I will be following Backtracking Algorithm to solve this problem.

The algorithm works something like this:

Pick empty box.
Try all numbers.
Find one that works.
Backtrack when the sudoku rules are broken.
Repeat the above steps until all the boxes are filled up.

                    b = [
    [7,8,0,4,0,0,1,2,0],
    [6,0,0,0,7,5,0,0,9],
    [0,0,0,6,0,1,0,7,8],
    [0,0,7,0,4,0,2,6,0],
    [0,0,1,0,5,0,9,3,0],
    [9,0,4,0,6,0,0,0,5],
    [0,7,0,3,0,0,0,1,2],
    [1,2,0,0,0,7,4,0,0],
    [0,4,9,2,0,6,0,0,7]
]

def solve(b):
    find = find_empty(b) # Check empty box
    if not find:
        return True # Final state of the board when every box is filled
    else:
        row, col = find

    for i in range(1,10):
        if valid(b, i, (row, col)):
            b[row][col] = i # Place the number in the board if its valid

            if solve(b):
                return True # Continue from that board state onwards
                
            b[row][col] = 0

    return False

def valid(b, num, pos):
    
    for i in range(len(b[0])): # Check row
        if b[pos[0]][i] == num and pos[1] != i: # Check element in row if its equal to the number added and if its the current position being added to then ignore it
            return False

   
    for i in range(len(b)):  # Check column
        if b[i][pos[1]] == num and pos[0] != i: # Check element column-wise if it equals the number added and its not the position that the new number was just added into
            return False

    box_x = pos[1] // 3 # Check 3x3 box
    box_y = pos[0] // 3

    for i in range(box_y*3, box_y*3 + 3): # Loop through the 3x3 boxes
        for j in range(box_x * 3, box_x*3 + 3):
            if b[i][j] == num and (i,j) != pos: # Check if same number exits in the 3x3 box and (i, j) was the position the new number was just added to
                return False

    return True

def print_board(b):
    for i in range(len(b)):
        if i % 3 == 0 and i != 0:
            print("- - - - - - - - - - - - - ") # Separate sections of the board row-wise (Every 3x3 box)
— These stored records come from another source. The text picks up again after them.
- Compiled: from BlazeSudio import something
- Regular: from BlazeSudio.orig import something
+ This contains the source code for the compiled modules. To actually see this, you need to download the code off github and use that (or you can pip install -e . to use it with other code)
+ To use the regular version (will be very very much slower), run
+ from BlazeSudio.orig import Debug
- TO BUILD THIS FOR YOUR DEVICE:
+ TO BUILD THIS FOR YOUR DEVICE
        for j in range(len(b[0])):
            if j % 3 == 0 and j != 0:
                print(" | ", end="") # Separate sections of the board column-wise

            if j == 8:
                print(b[i][j])
            else:
                print(str(b[i][j]) + " ", end="")


def find_empty(b):
    for i in range(len(b)):
        for j in range(len(b[0])):
            if b[i][j] == 0: # Check if there is a 0 in each position of the box
                return (i, j)   # Return the  row and column

    return None

print_board(b)
print(" ")
solve(b)
print_board(b)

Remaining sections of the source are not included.